123 C 353/223

Memorandum by the Secretary of State

I summoned the Japanese Ambassador and when he came I told him that I had now received Mr. Chamberlain’s account of the incident when he was assaulted and that I had also received reports of the statements made by the officers of the Japanese Army. I said from these it appeared that the Consul had been traveling in an official car with an American flag when he was halted and that before any blows were struck him, it was admitted by the statements of both sides, he had identified himself with his card and his passport; and that it was further admitted by the statements of both sides that the first blows had been struck by the Japanese. I said the foregoing had been [Page 733] admitted even if we assumed as true the statement made by the Japanese military headquarters, which the Japanese Ambassador must realize was in some respects quite preposterous. He said at once that he did realize that the statement was absurd in some respects. I said I felt sure that under the circumstances he would agree with me that the protection of American officers, both official and unofficial, in a troubled community like Manchuria now, and particularly in a community of such a preponderating population of Chinese who are so greatly influenced by respect or disrespect for officials, it would be necessary that adequate punishment be administered to these Japanese soldiers; that it was no defense for them to say that the interpreter was mostly at fault; that they should have protected the Consul from violence by the interpreter. I told the Ambassador furthermore that I had been handling a very similar case where an American citizen in Poland was assaulted by some Polish soldiers and the Polish Government had acted very promptly and handsomely in its apology and had severely punished the soldiers, and in addition had awarded the injured American some $4,000;45 that in this case in Japan I did not ask for pecuniary award but I did ask for adequate punishment for the offenders.
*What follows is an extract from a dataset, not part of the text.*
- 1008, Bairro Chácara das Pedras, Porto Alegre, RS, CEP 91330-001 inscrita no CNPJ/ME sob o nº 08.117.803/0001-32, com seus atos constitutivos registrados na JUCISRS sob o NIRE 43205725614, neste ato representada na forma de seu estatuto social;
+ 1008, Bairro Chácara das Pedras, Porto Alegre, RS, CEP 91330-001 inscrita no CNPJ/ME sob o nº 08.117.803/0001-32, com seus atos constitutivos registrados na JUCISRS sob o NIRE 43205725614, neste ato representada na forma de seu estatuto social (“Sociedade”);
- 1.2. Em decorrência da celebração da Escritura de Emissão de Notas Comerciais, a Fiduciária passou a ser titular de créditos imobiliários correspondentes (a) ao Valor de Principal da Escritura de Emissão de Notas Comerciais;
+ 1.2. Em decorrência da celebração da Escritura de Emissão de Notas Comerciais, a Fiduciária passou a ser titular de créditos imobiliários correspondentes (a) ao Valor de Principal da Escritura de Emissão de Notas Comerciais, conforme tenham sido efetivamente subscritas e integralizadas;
The Ambassador said that privately he felt just as I did; that I was acting as he should act, and he appreciated also my friendly attitude in expressing my satisfaction with the apology presented by the Japanese Government at Tokyo. I then presented him with the aide-mémoire which is attached to this paper,46 saying that it was just a memorandum to assist him and I did not intend to make it public and in fact that I would not make anything of this interview public for the present so that his government might have an easier time in adjusting this matter. He said I must remember that in the case of soldiers on patrol duty it would be difficult to punish them without making them very timid. I said in this case they had been so very flagrant and they had acted with so much clear knowledge of Mr. Chamberlain’s position and rights that they deserved punishment.